I feel like Twitter chats aren’t as popular in general now, as they used to be. A couple of years ago, everyone was doing Twitter chats. I love Twitter. I’ve gotten so much professional value from Twitter. I’ve gotten networking, I’ve gotten speaking gigs, I’ve received job offers from the Program Manager that I have now. It’s been a useful tool for me. I was thinking, “What is a low barrier entry? What’s the easiest way to connect people from all over the world?”. Twitter was the obvious way of doing that for me. The idea that comes from just knowing that the community and having people. The community, sharing resources is high, and that’s fine, but it’s the emotional support. It’s finding people who understand the struggle and who understand the frustration. Finding individuals who understand the fear.

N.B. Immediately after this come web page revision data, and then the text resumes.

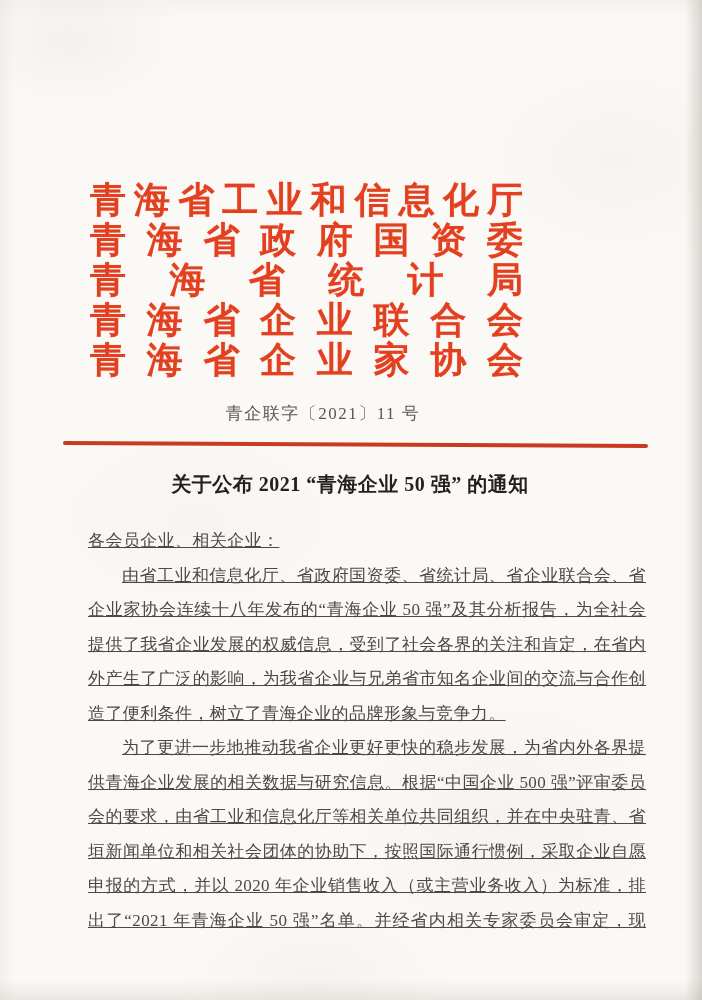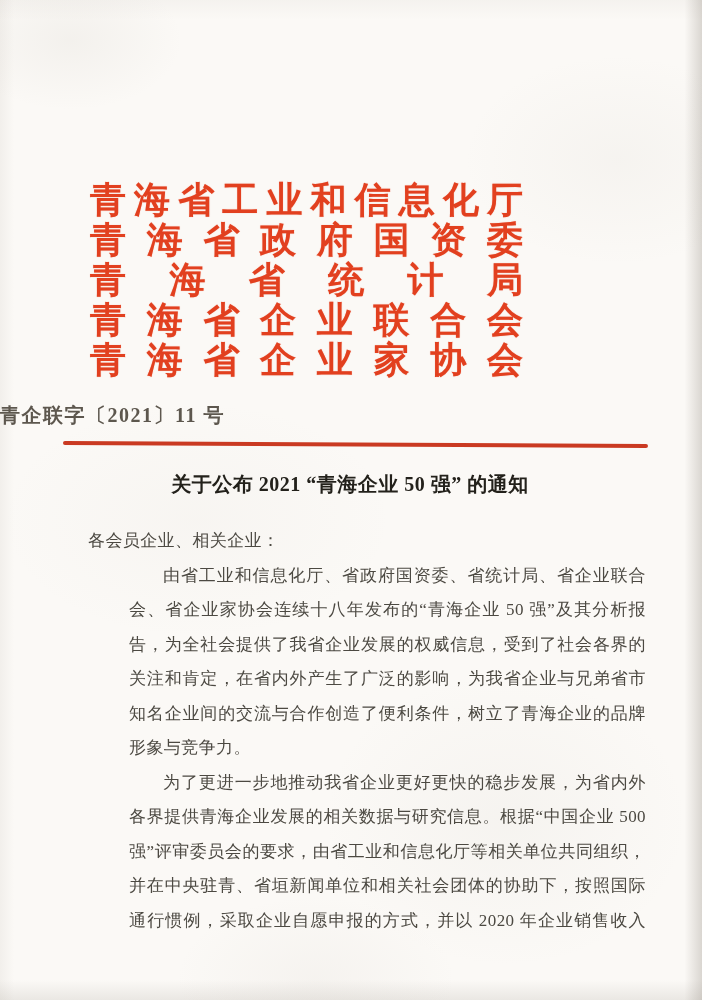"青企联字〔2021〕11 号" .doc-number { font-size: 20px -> 17px; font-weight: bold -> none; text-align: none -> center }
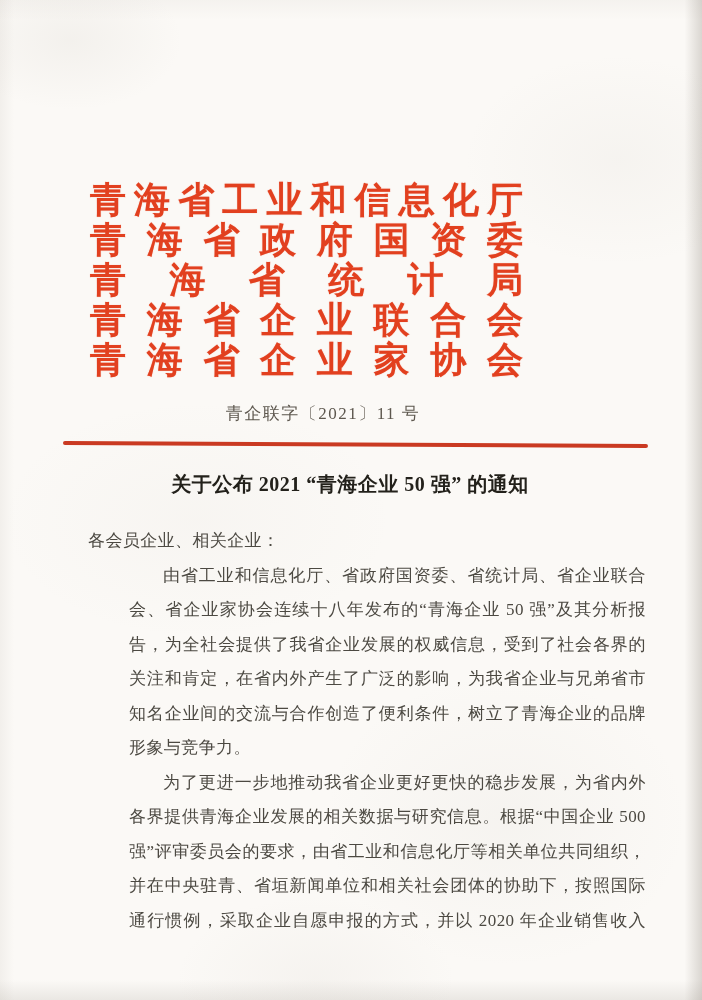"各会员企业、相关企业：" .doc-body p { text-decoration: none -> underline }
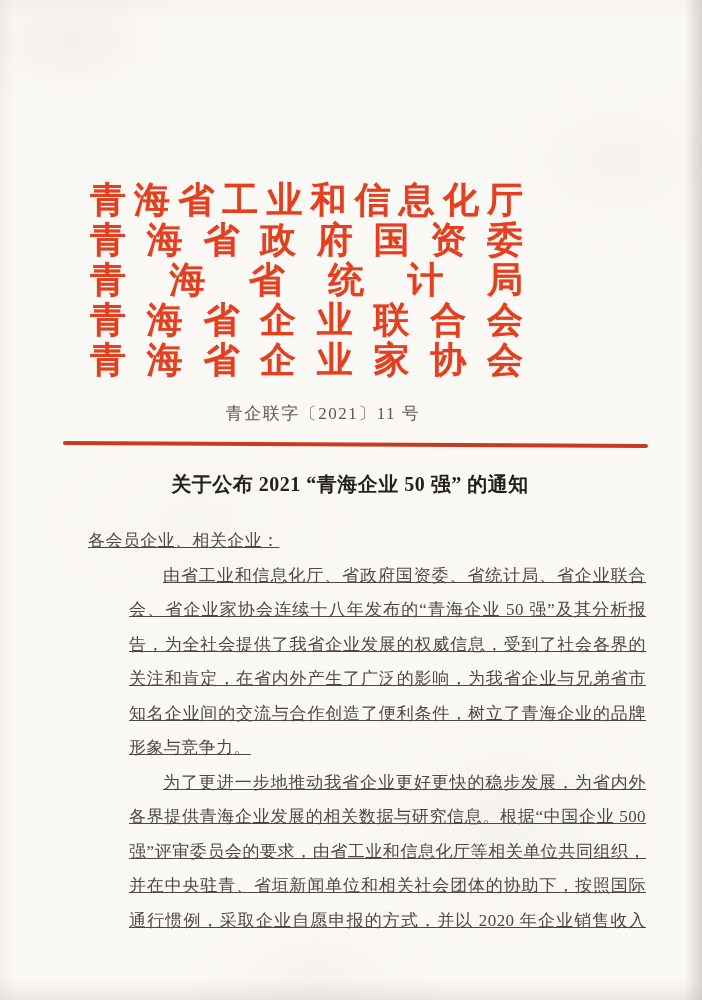"由省工业和信息化厅、省政府国资委、省统计局、省企业联合会、省企业家协会连续十八年" .doc-body p.indent { margin-left: 41px -> none }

That’s something I don’t talk about a lot when it comes to coding. There’s a lot of fear and a lot of anxiety that comes with the territory. Especially if you’re new, and you’re not used to being long so much, so consistently. A lot of what we do is about creating a space that is super friendly, incredibly welcoming. When I tweet from the CodeNewbie account, I’m a different person. I’m your favorite cheerleader. I’m your mother in a sense. I’m very, lots of smiley faces, lots of exclamation points, hearts all over the place. That’s the personality that we have. That has helped to create a very welcoming space for people who are not very comfortable because they’re new to it. The idea came from understanding the value of community and wanting to bring that to people all over the world.

What are tips you would give them who want to get into tech?

For the developers, I think my advice is if you’re getting into it … I’ve heard a lot of stories about people who try it and who find out it’s too hard. The reason they quit is it’s too hard. That to me is very sad because I think anything that you try that’s interesting is going to be hard at first. When things get hard to people who are trying to learn to code, they think, “I’m not good enough; I’m not smart enough. It’s too hard, and I’m never going to get it”. That’s the reason why they quit. I guess the most significant piece of advice is, if the reason why you don’t become a developer is that it’s too hard, don’t let that be the reason why. Let the reason why to be because you understand it and you can do it, but you just don’t like it. The hard part will pass, it will. Eventually, building a RailsApp and doing Rails New will not seem so intimidating. Pushing in a direction, it gets a lot less scary when you do it a couple of times.

Trusting that the reason that it’s hard is not that of you. It’s not because you weren’t meant to be a developer. It’s not because you’re stupid. It’s not because you don’t get it. It’s because it’s just hard. The hard part passes. The time where I think it’s most valuable to ask yourself “Do I want to do this?” is when your in the place where you know what you’re doing, and you’re getting it, and you still don’t like it. In which case, don’t be a developer. That’s an excellent place to make that call. I think giving up too early is a big mistake.